Most ropes stretch at a rate of about 7%, so if you are 100 feet up, you'll get about 7 feet of rope stretch.  This is good, though, because the act of stretching absorbs some of the force of the fall, reducing the pulling forces on your pro.  That lessens the "shock-load" effect and increases the likelihood that your pro will hold your fall.  It also reduces the shock load on your body.  It's a little like bungee jumping!

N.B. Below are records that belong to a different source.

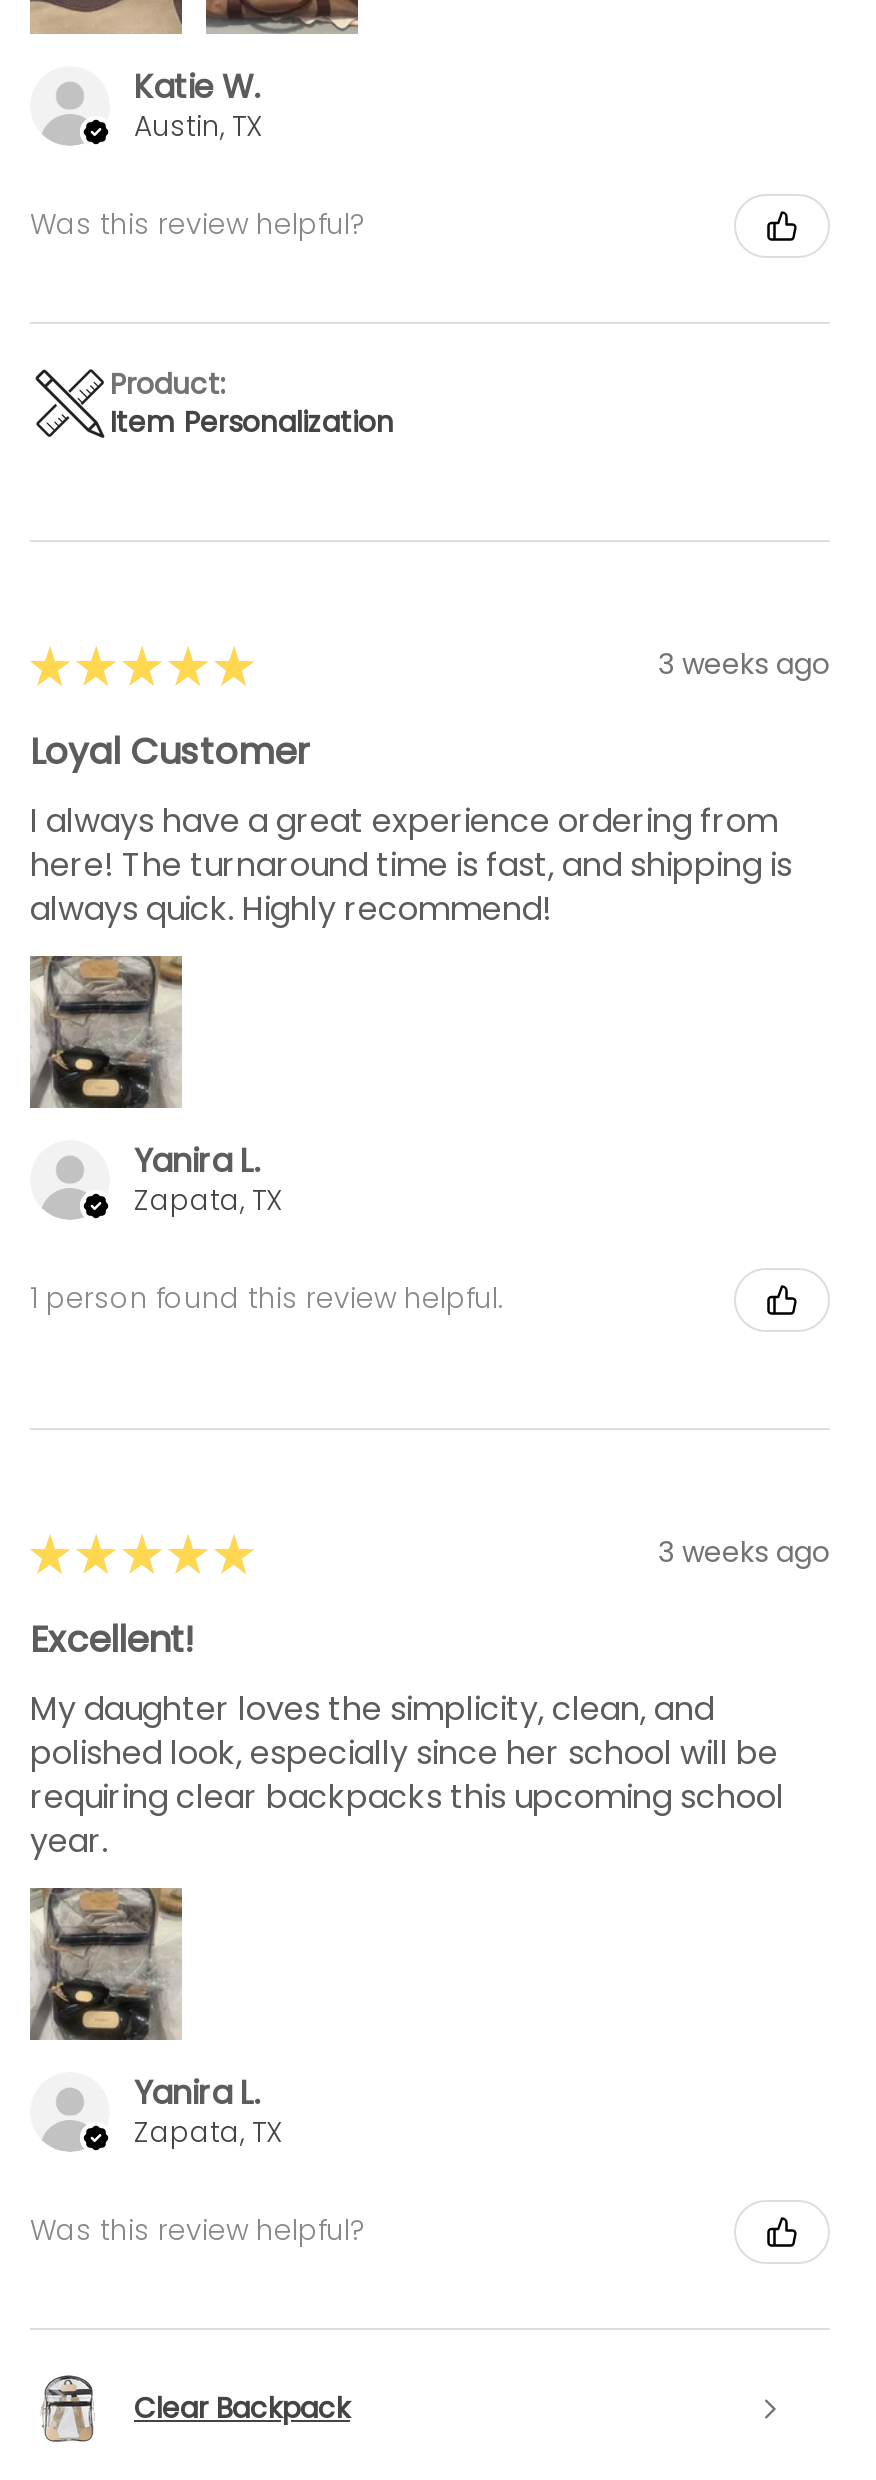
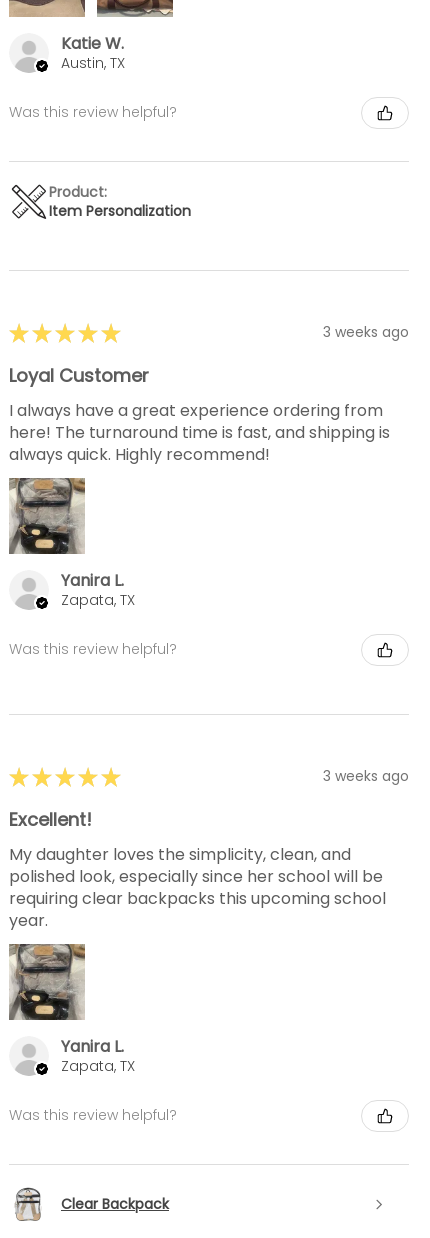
- 1 person found this review helpful.
+ Was this review helpful?
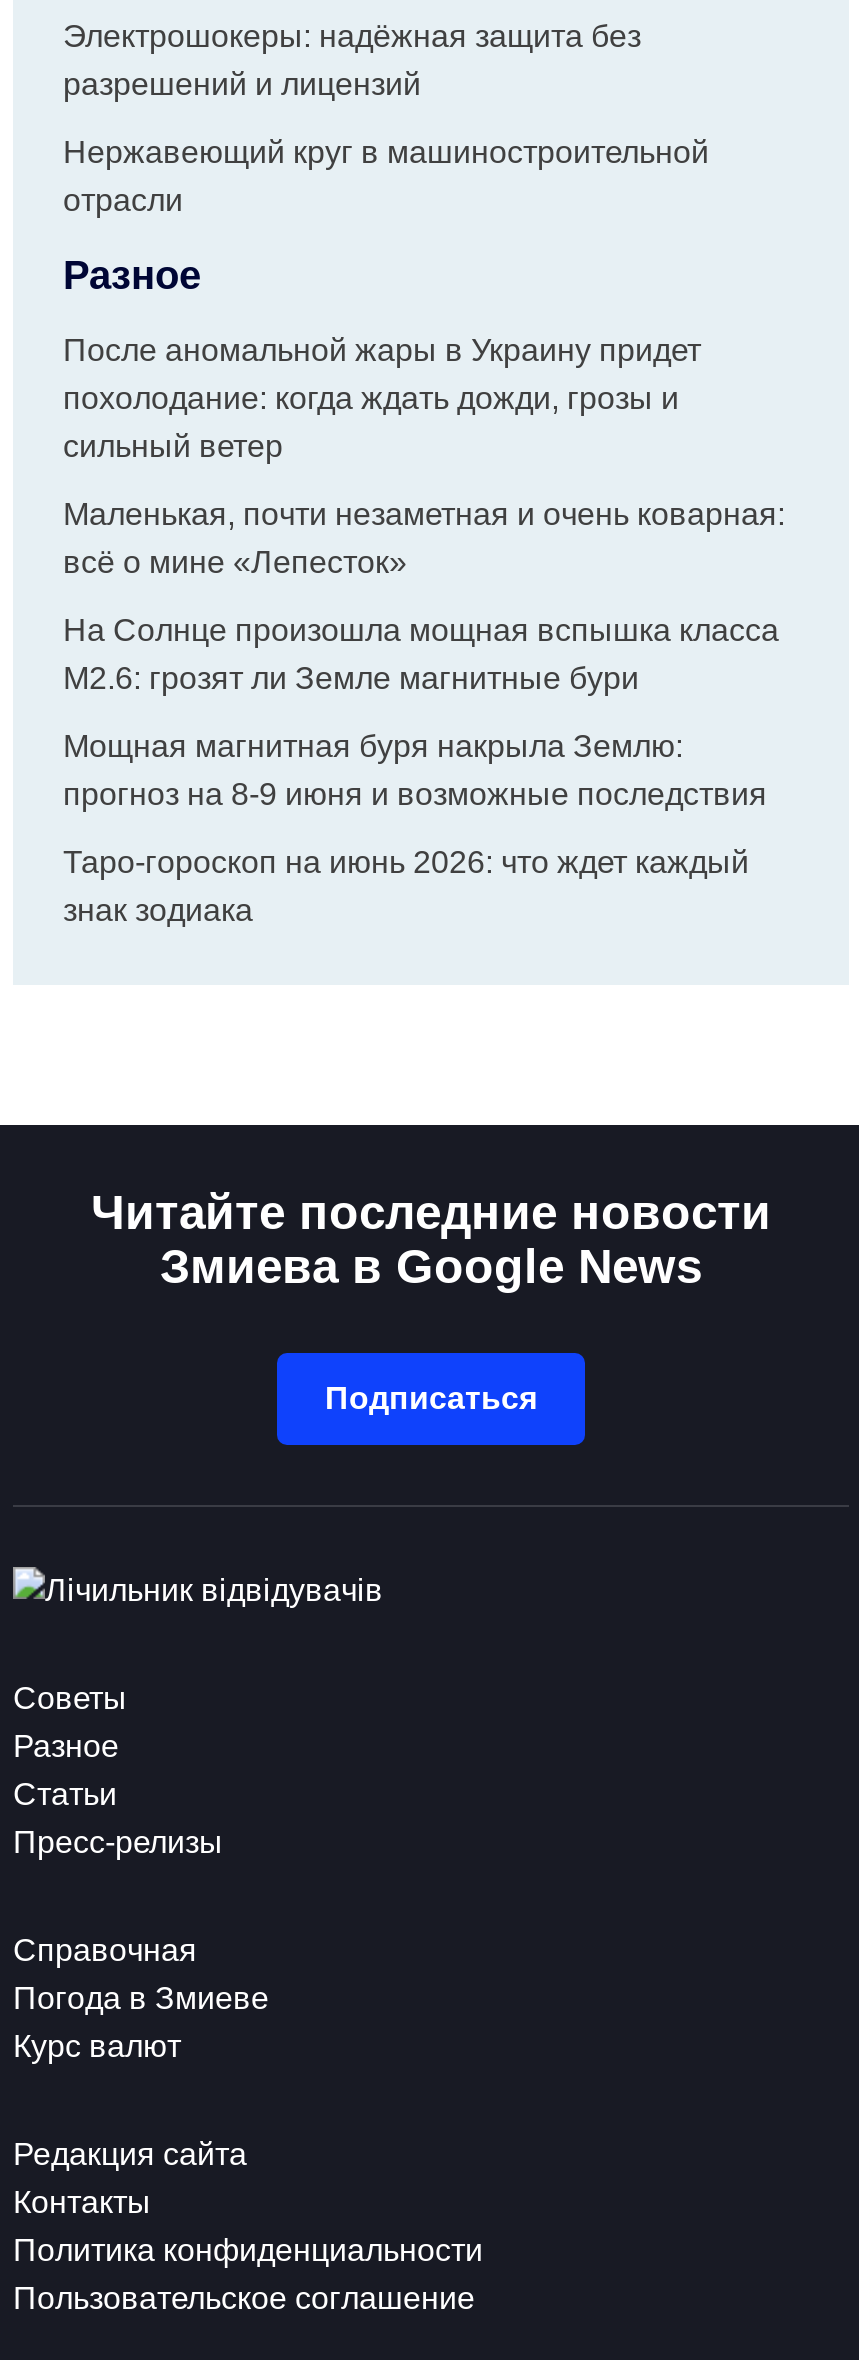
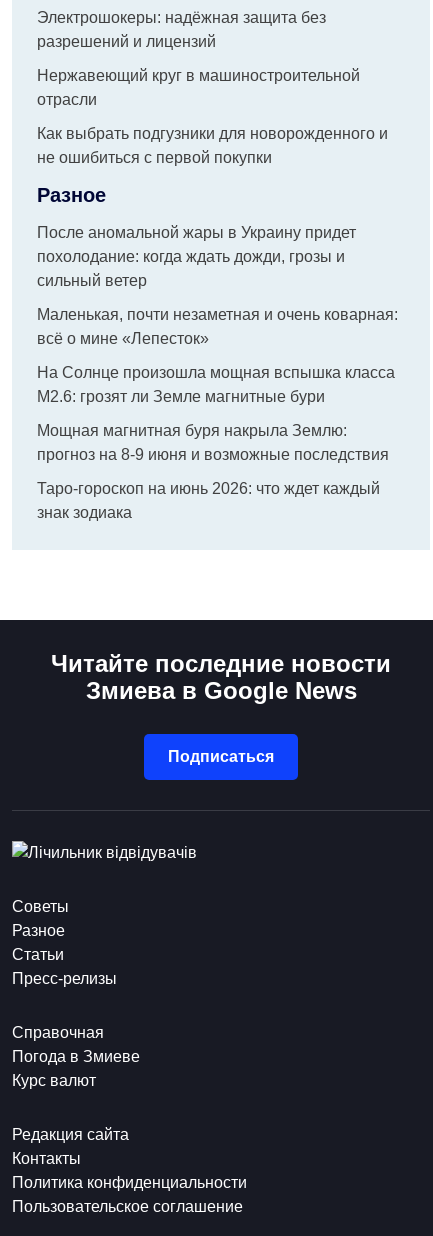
+ Как выбрать подгузники для новорожденного и
+ не ошибиться с первой покупки
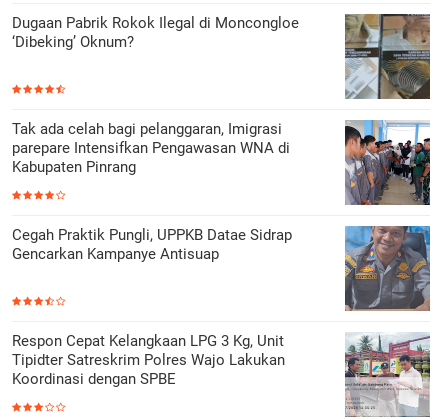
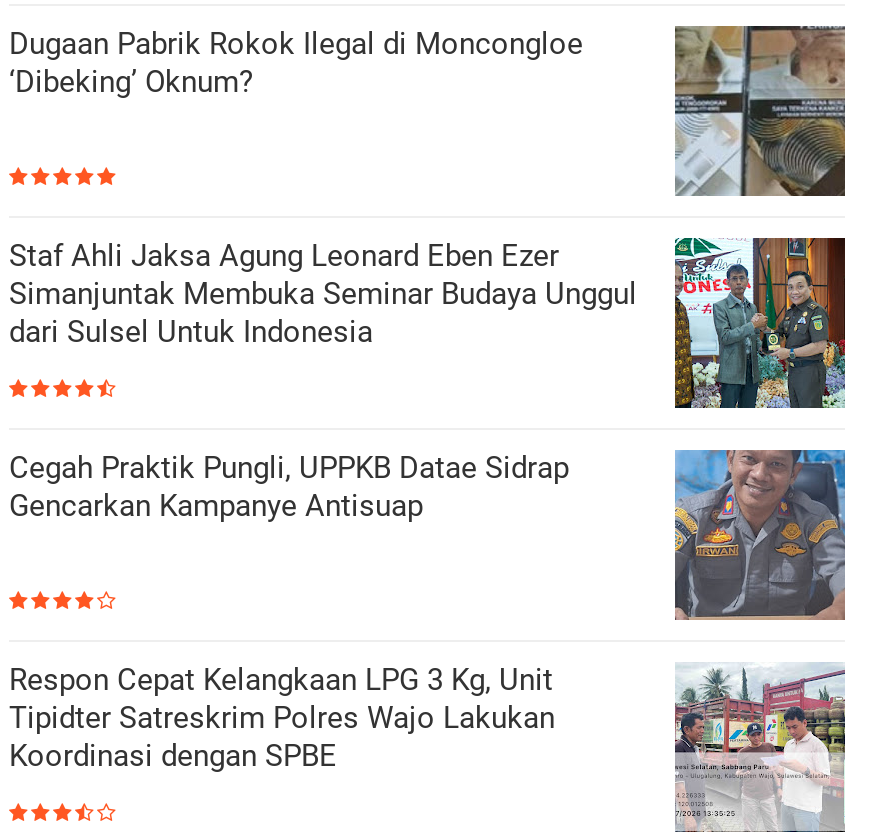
- Tak ada celah bagi pelanggaran, Imigrasi
- parepare Intensifkan Pengawasan WNA di
- Kabupaten Pinrang
+ Staf Ahli Jaksa Agung Leonard Eben Ezer
+ Simanjuntak Membuka Seminar Budaya Unggul
+ dari Sulsel Untuk Indonesia

- [image]
+ [image]
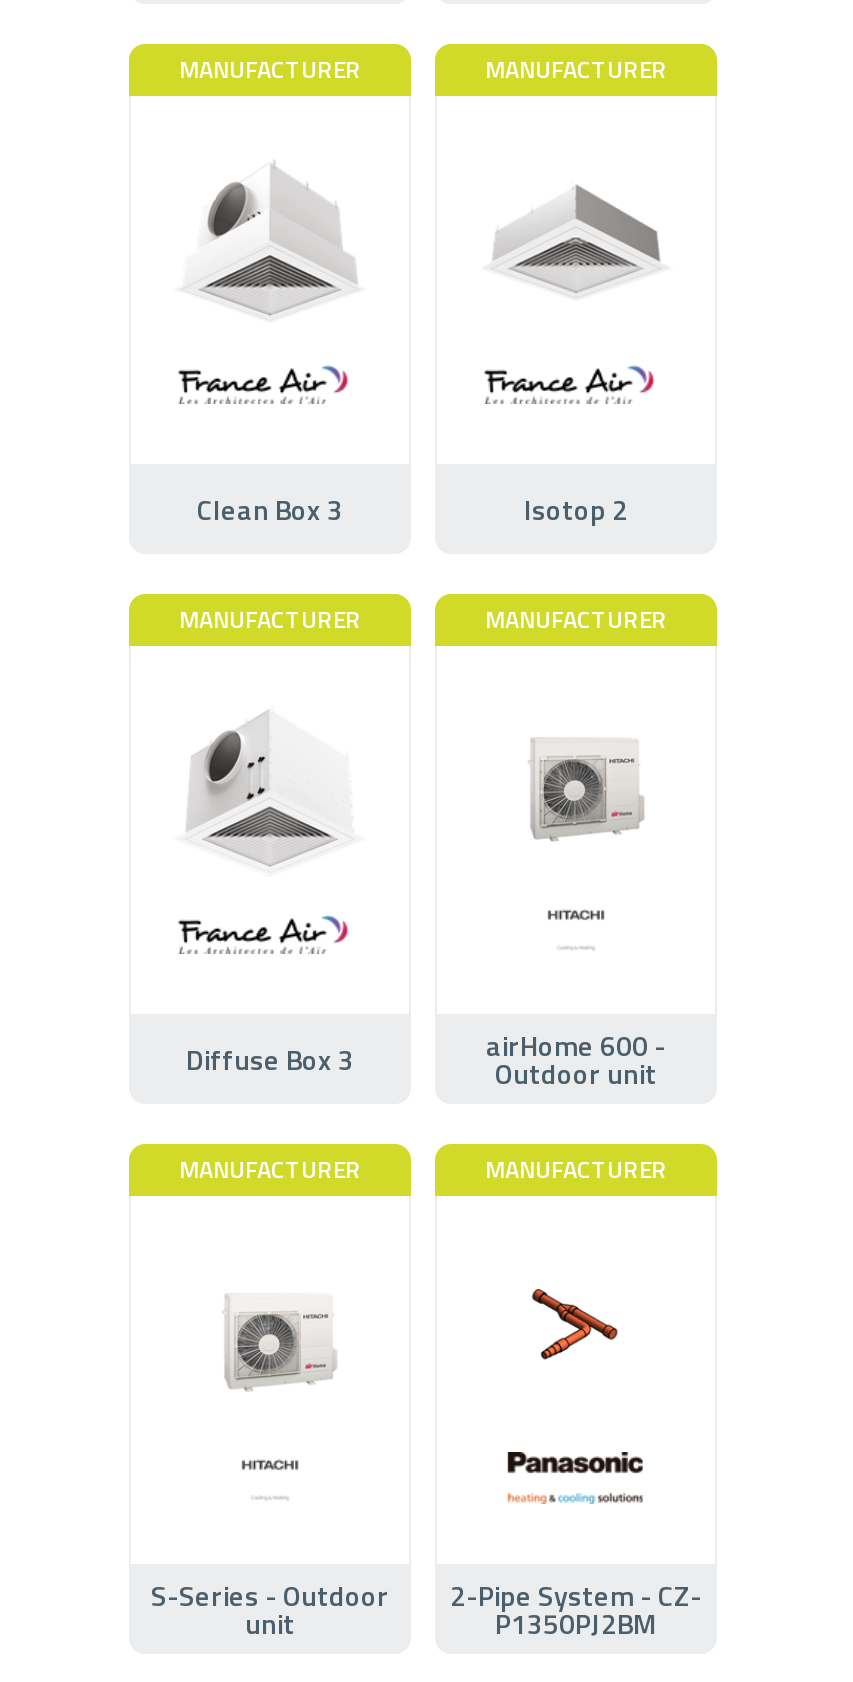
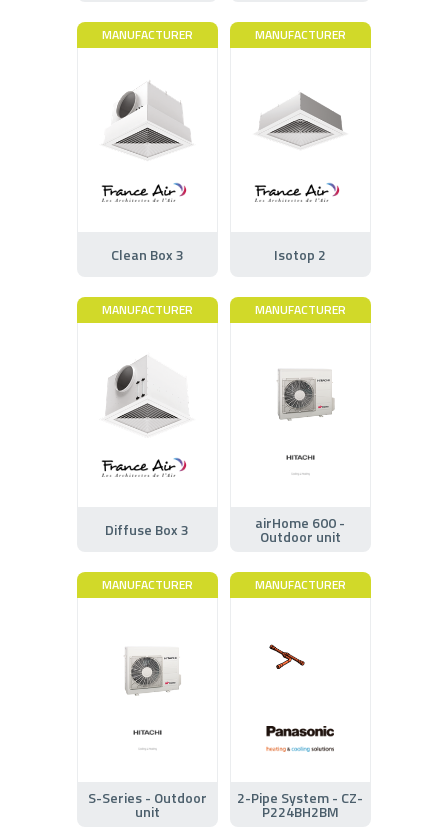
- [image]
+ [image]

- P1350PJ2BM
+ P224BH2BM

(This is why climbing ropes are called "dynamic" ropes - because they stretch.  By contrast, "static" ropes do not stretch, which is why they should NEVER be used for LEADING, but only for RAPPELLING or for stuff like rigging top-rope anchors.  If you fell while leading on a static rope, you could very easily rip out your protection; and if you don't, your pelvis might get crushed as your harness catches you.  So... I recommend against climbing with static ropes!)

So, there are two basic categories of "Protection":  Passive and Active.

 

[These are metal wedges (passive pro) called "Stoppers," made by Black Diamond]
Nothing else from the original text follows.